══ Data supplied ══

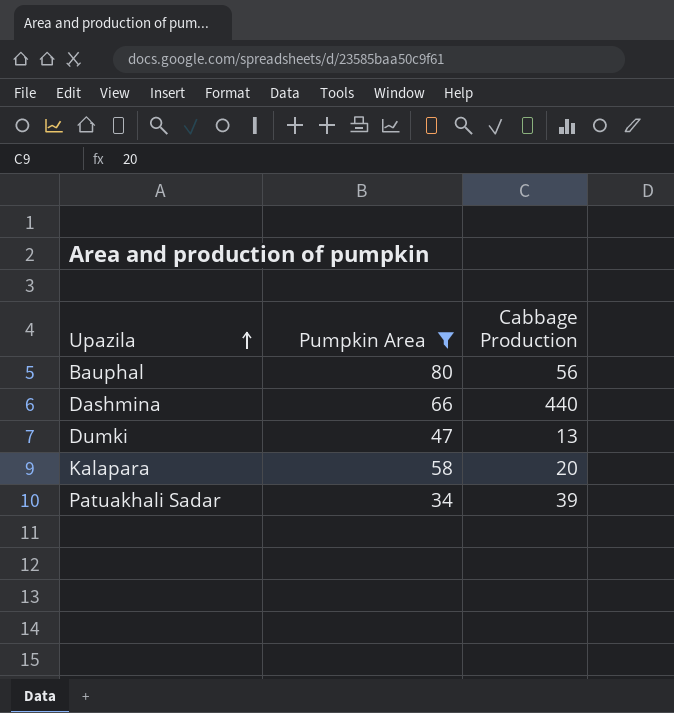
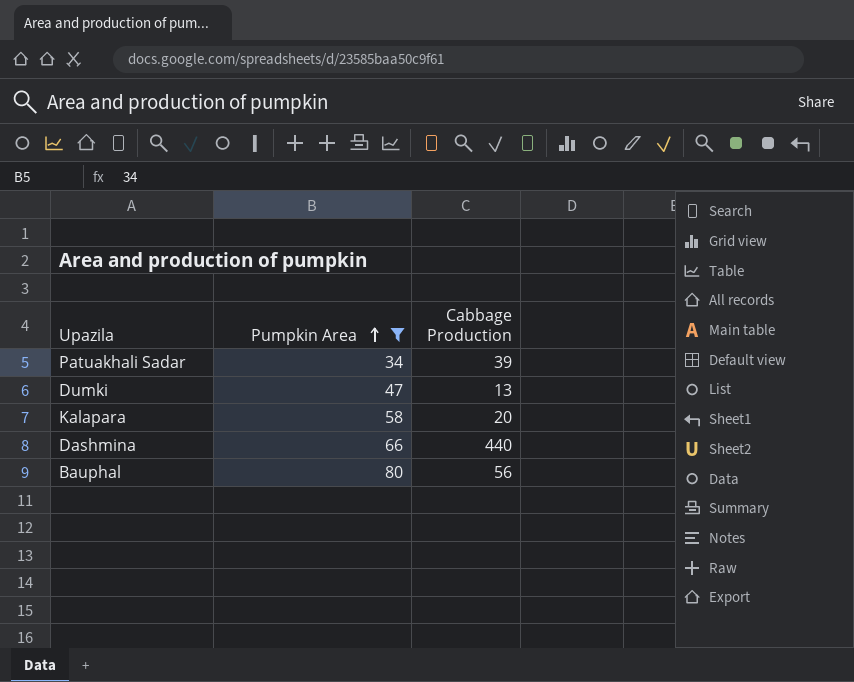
row order: Upazila ascending -> Pumpkin Area ascending

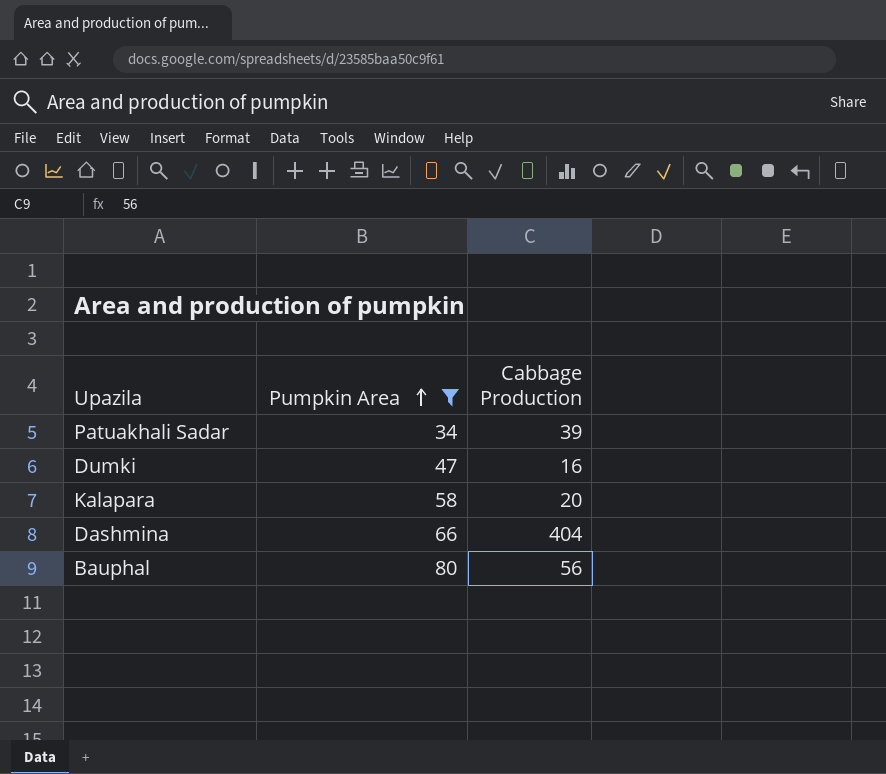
Dumki | Cabbage Production: 13 -> 16
Dashmina | Cabbage Production: 440 -> 404

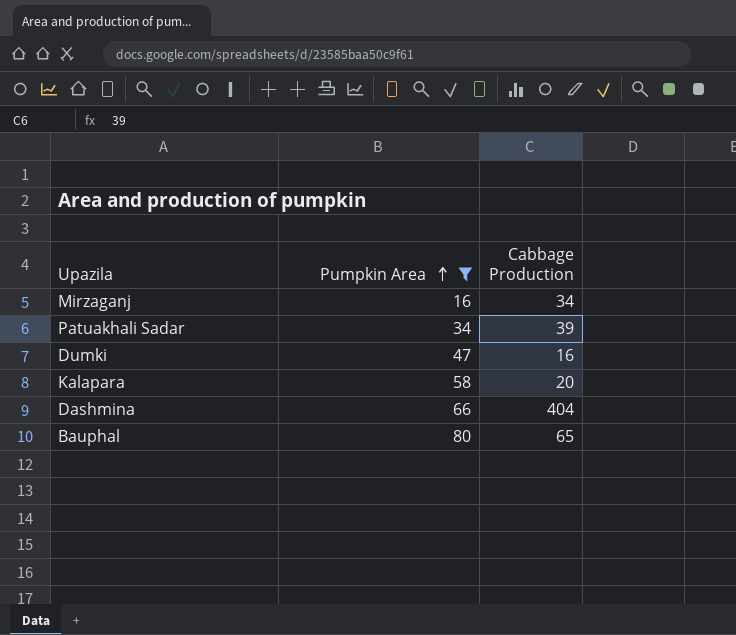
row Mirzaganj: none -> 16 | 34
Bauphal | Cabbage Production: 56 -> 65

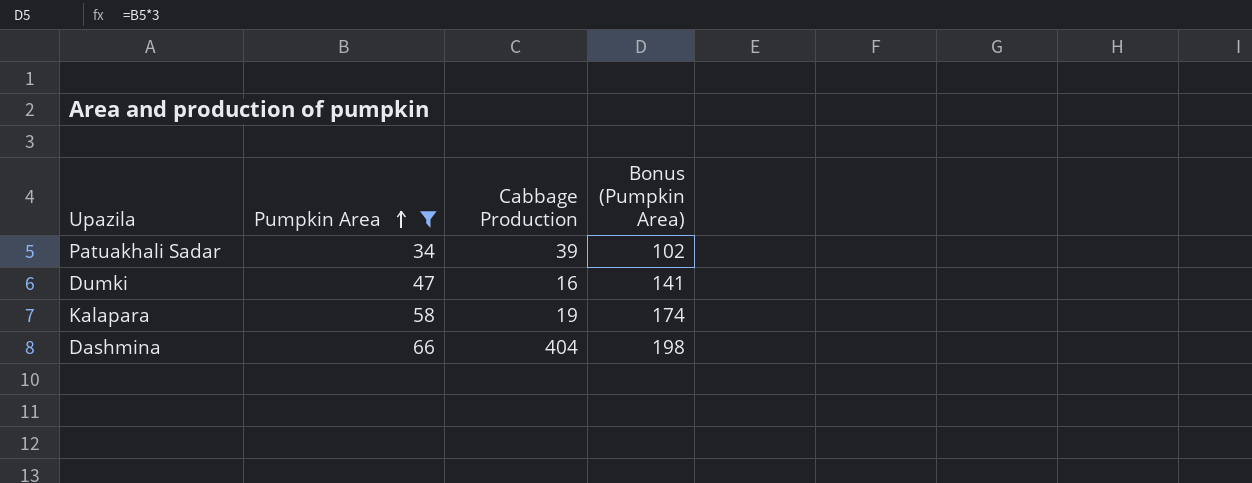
column Bonus (Pumpkin Area) | formula: none -> [Pumpkin Area] * 3
row Mirzaganj: 16 | 34 -> none
row Bauphal: 80 | 65 -> none
Kalapara | Cabbage Production: 20 -> 19

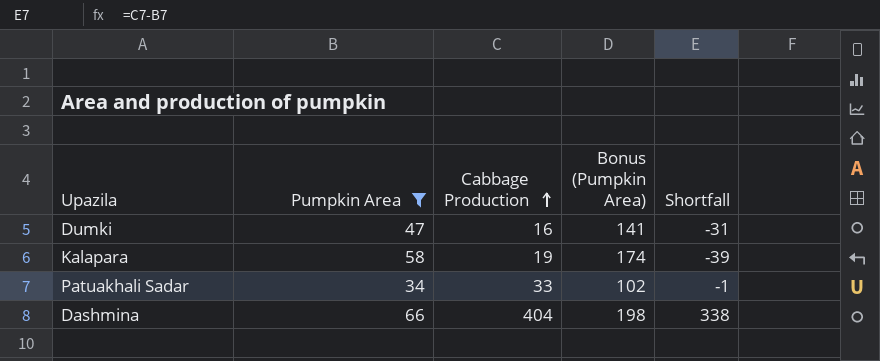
row order: Pumpkin Area ascending -> Cabbage Production ascending
column Shortfall | formula: none -> [Cabbage Production] - [Pumpkin Area]
Patuakhali Sadar | Cabbage Production: 39 -> 33

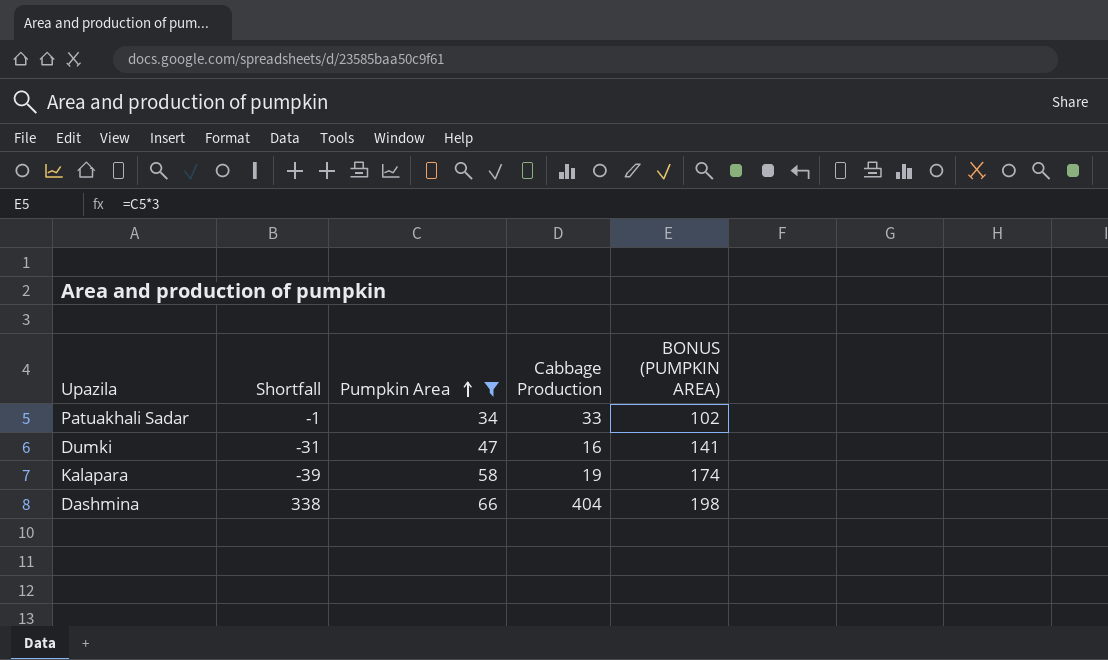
row order: Cabbage Production ascending -> Pumpkin Area ascending
column Shortfall | position: 5 -> 2
column name: Bonus (Pumpkin Area) -> BONUS (PUMPKIN AREA)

═══

▸ Try it:
Give back every record exactly. Omit the pictures.

▸ Task solution:
row order: Upazila ascending -> Pumpkin Area ascending

Dumki | Cabbage Production: 13 -> 16
Dashmina | Cabbage Production: 440 -> 404

row Mirzaganj: none -> 16 | 34
Bauphal | Cabbage Production: 56 -> 65

column Bonus (Pumpkin Area) | formula: none -> [Pumpkin Area] * 3
row Mirzaganj: 16 | 34 -> none
row Bauphal: 80 | 65 -> none
Kalapara | Cabbage Production: 20 -> 19

row order: Pumpkin Area ascending -> Cabbage Production ascending
column Shortfall | formula: none -> [Cabbage Production] - [Pumpkin Area]
Patuakhali Sadar | Cabbage Production: 39 -> 33

row order: Cabbage Production ascending -> Pumpkin Area ascending
column Shortfall | position: 5 -> 2
column name: Bonus (Pumpkin Area) -> BONUS (PUMPKIN AREA)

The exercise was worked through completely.